Scan the entries for lines with the word "only", then copy those lines.

* _Data_
___
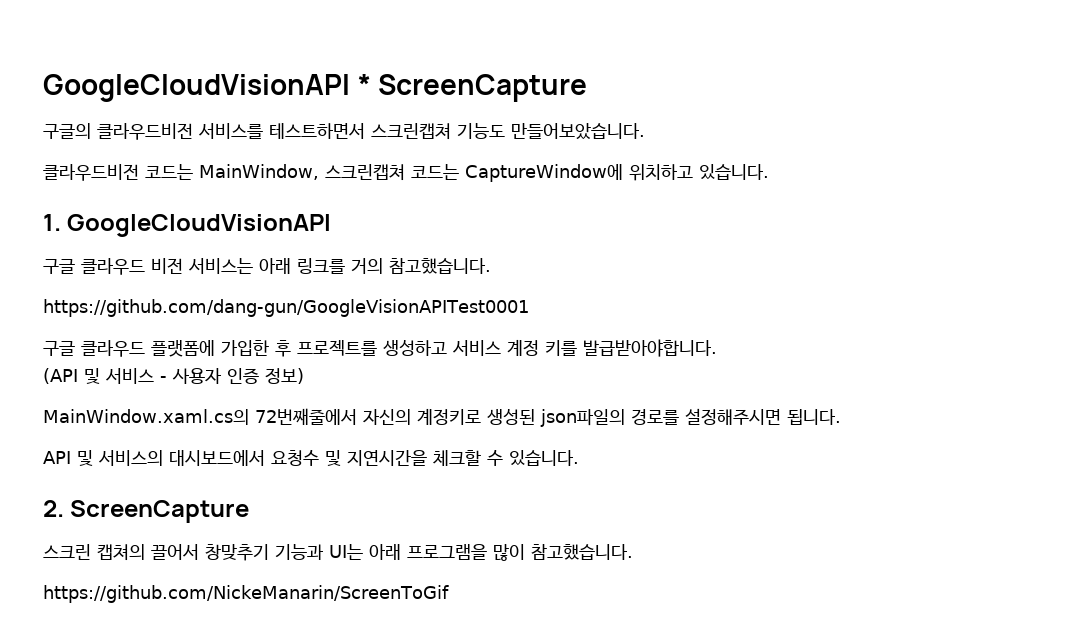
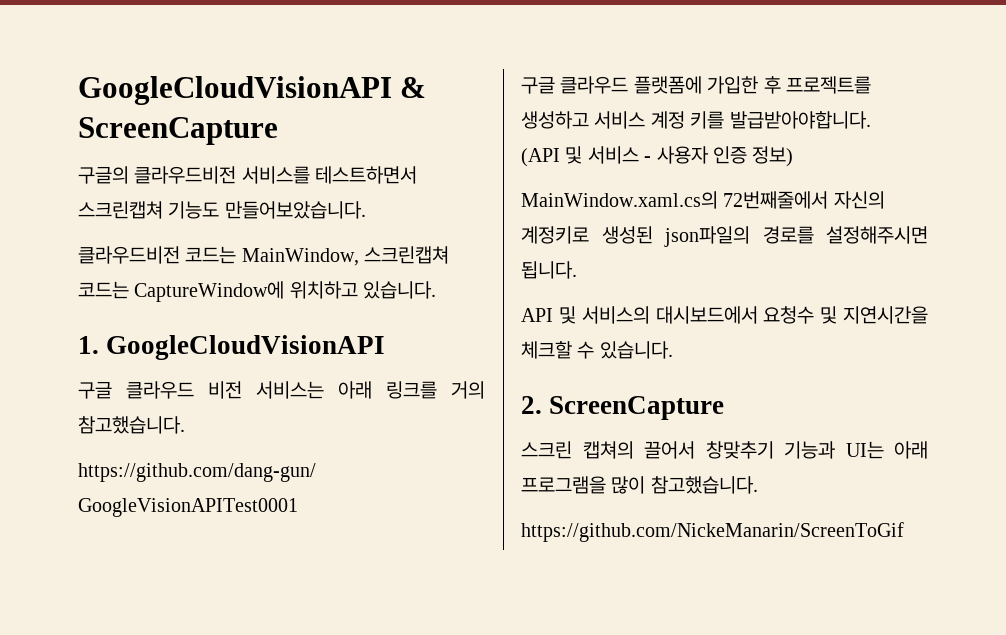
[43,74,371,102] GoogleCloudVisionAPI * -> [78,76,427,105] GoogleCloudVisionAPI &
___
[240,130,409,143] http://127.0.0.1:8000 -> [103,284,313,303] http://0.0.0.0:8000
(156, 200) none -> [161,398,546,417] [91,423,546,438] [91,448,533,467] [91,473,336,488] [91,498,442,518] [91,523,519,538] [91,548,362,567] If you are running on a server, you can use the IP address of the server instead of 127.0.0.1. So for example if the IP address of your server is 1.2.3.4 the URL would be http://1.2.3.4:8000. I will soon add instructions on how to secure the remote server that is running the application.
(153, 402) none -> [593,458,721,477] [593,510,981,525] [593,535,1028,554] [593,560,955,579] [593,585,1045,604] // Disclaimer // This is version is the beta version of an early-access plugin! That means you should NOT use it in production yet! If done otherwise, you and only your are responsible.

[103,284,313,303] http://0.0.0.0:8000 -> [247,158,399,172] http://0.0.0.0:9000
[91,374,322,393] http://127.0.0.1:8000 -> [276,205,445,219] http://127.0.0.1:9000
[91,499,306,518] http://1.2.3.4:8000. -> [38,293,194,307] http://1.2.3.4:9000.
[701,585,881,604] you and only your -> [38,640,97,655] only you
___
* _The answer_
(153, 402) none -> [593,458,721,477] [593,510,981,525] [593,535,1028,554] [593,560,955,579] [593,585,1045,604] // Disclaimer // This is version is the beta version of an early-access plugin! That means you should NOT use it in production yet! If done otherwise, you and only your are responsible.
[701,585,881,604] you and only your -> [38,640,97,655] only you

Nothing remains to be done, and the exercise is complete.